* YOUR GOAL *
Retype only what runs from the first line of the listing to the line holding "text-align:left; padding:0 2px;", both included. Do not retype the pictures.

* RECORDED DATA *
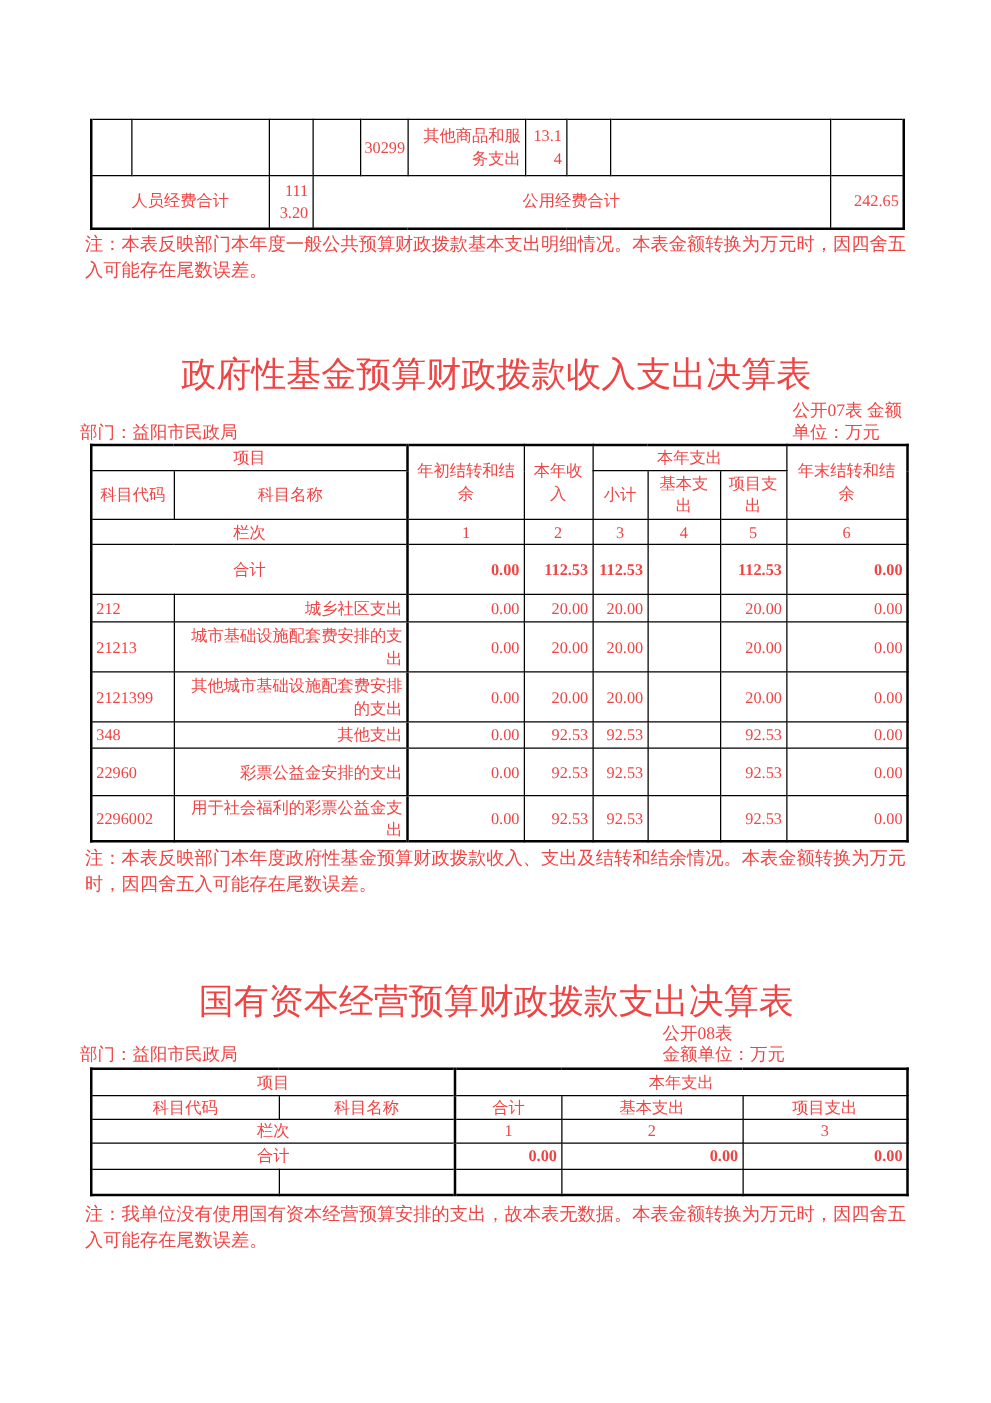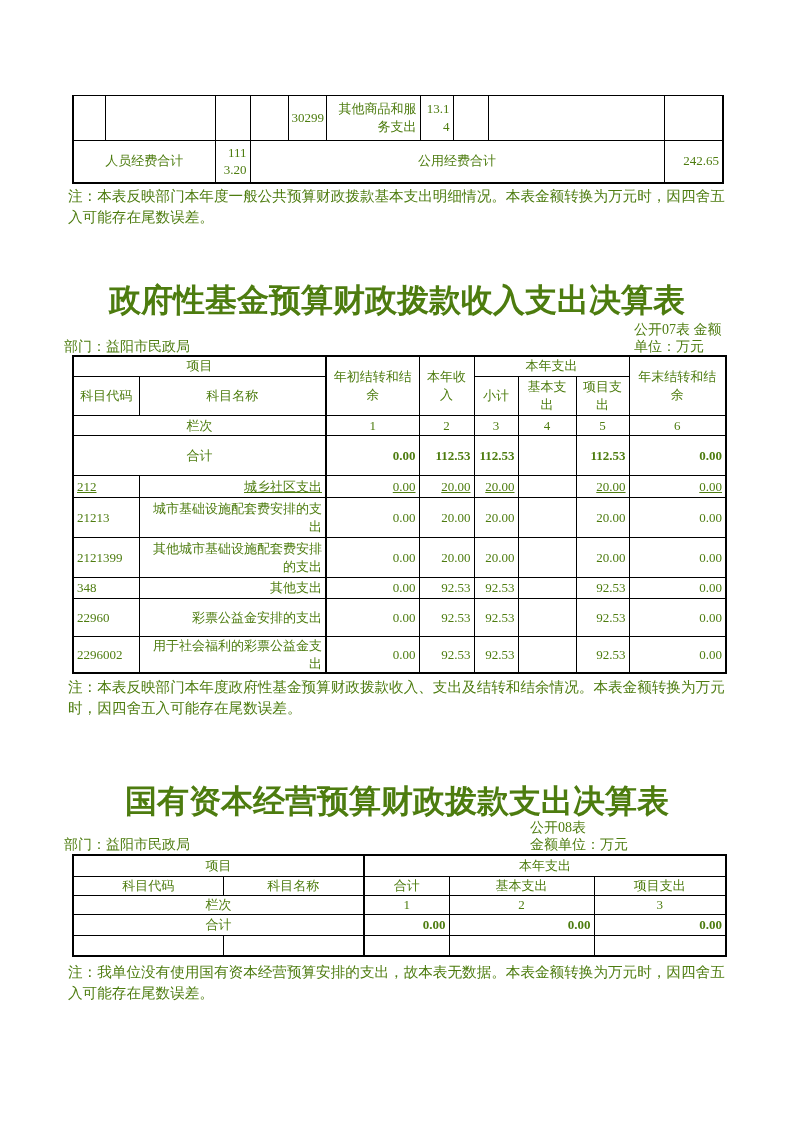--- a/index.html
+++ b/index.html
@@ -1,38 +1,38 @@
 <!DOCTYPE html>
 <html><head>
 <meta charset="utf-8">
 <style>
   * { box-sizing: border-box; }
   html,body { margin:0; padding:0; background:#fff; }
   .page {
     position:relative; width:793px; height:1122px; background:#ffffff;
-    padding:95px 63px 0 64px; overflow:hidden; color:#4d7c0f;
+    padding:95px 63px 0 64px; overflow:hidden; color:#ef4444;
     font-family:"Liberation Serif","DejaVu Serif",serif;
   }
   table.t { border-collapse:collapse; table-layout:fixed; margin-left:8px; border:2px solid #000; }
   table.t td { border:1px solid #000; font-size:13px; vertical-align:middle; padding:0 3px; overflow:hidden; line-height:1.35; }
   table.t-cont { border-top:1px solid #000; }
   .c   { text-align:center; padding:0 1px; }
   .hd  { text-align:center; padding:1px 4px; line-height:1.4; }
   .hd-narrow { padding:1px 8px; }
   .num { text-align:right; word-break:break-all; padding:0 3px; }
   .b   { font-weight:bold; }
   .name-cell { text-align:right; padding:0 2px; line-height:1.3; }
   .code-cell { text-align:left; padding:0 2px; }
   .bT2 td { border-top:2px solid #000; }
   .bB2 td { border-bottom:2px solid #000; }
   .bR2 { border-right:2px solid #000 !important; }
   .shiftR { padding-left:65px; }
   .note { font-size:14.6px; line-height:21px; margin:3px 0 0 4px; width:664px; }
   .note1 { margin-top:2px; }
-  .title { font-size:32px; font-weight:bold; text-align:center; margin:1px; line-height:29px; }
+  .title { font-size:28px; font-weight:normal; text-align:center; margin:1px; line-height:29px; }
   .title07 { margin-top:58px; }
   .title08 { margin-top:68px; }
   .meta { display:flex; justify-content:space-between; align-items:flex-end; font-size:14px; line-height:17px; }
   .meta07 { margin-top:6px; }
   .meta08 { margin-top:3px; }
   .meta-right07 { width:96px; text-align:left; }
   .meta-right08 { width:200px; text-align:left; }
   .dept { font-size:14px;font-family:Liberation Serif, serif; }
   .tbl08 { margin-top:1px; }
 </style>
@@ -123,21 +123,21 @@
     </tr>
     <tr class="bB2" style="height:40px;">
       <td colspan="2" class="c shiftR bR2">合计</td>
       <td class="num b">0.00</td>
       <td class="num b">112.53</td>
       <td class="num b">112.53</td>
       <td class="num b"></td>
       <td class="num b">112.53</td>
       <td class="num b">0.00</td>
     </tr>
-    <tr style="height:22px;text-decoration:underline;">
+    <tr style="height:22px;">
       <td class="code-cell">212</td>
       <td class="name-cell bR2">城乡社区支出</td>
       <td class="num">0.00</td>
       <td class="num">20.00</td>
       <td class="num">20.00</td>
       <td class="num"></td>
       <td class="num">20.00</td>
       <td class="num">0.00</td>
     </tr>
     <tr style="height:40px;">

* RESPONSE TO THE EXERCISE *
--- a/index.html
+++ b/index.html
@@ -1,38 +1,38 @@
 <!DOCTYPE html>
 <html><head>
 <meta charset="utf-8">
 <style>
   * { box-sizing: border-box; }
   html,body { margin:0; padding:0; background:#fff; }
   .page {
     position:relative; width:793px; height:1122px; background:#ffffff;
-    padding:95px 63px 0 64px; overflow:hidden; color:#4d7c0f;
+    padding:95px 63px 0 64px; overflow:hidden; color:#ef4444;
     font-family:"Liberation Serif","DejaVu Serif",serif;
   }
   table.t { border-collapse:collapse; table-layout:fixed; margin-left:8px; border:2px solid #000; }
   table.t td { border:1px solid #000; font-size:13px; vertical-align:middle; padding:0 3px; overflow:hidden; line-height:1.35; }
   table.t-cont { border-top:1px solid #000; }
   .c   { text-align:center; padding:0 1px; }
   .hd  { text-align:center; padding:1px 4px; line-height:1.4; }
   .hd-narrow { padding:1px 8px; }
   .num { text-align:right; word-break:break-all; padding:0 3px; }
   .b   { font-weight:bold; }
   .name-cell { text-align:right; padding:0 2px; line-height:1.3; }
   .code-cell { text-align:left; padding:0 2px; }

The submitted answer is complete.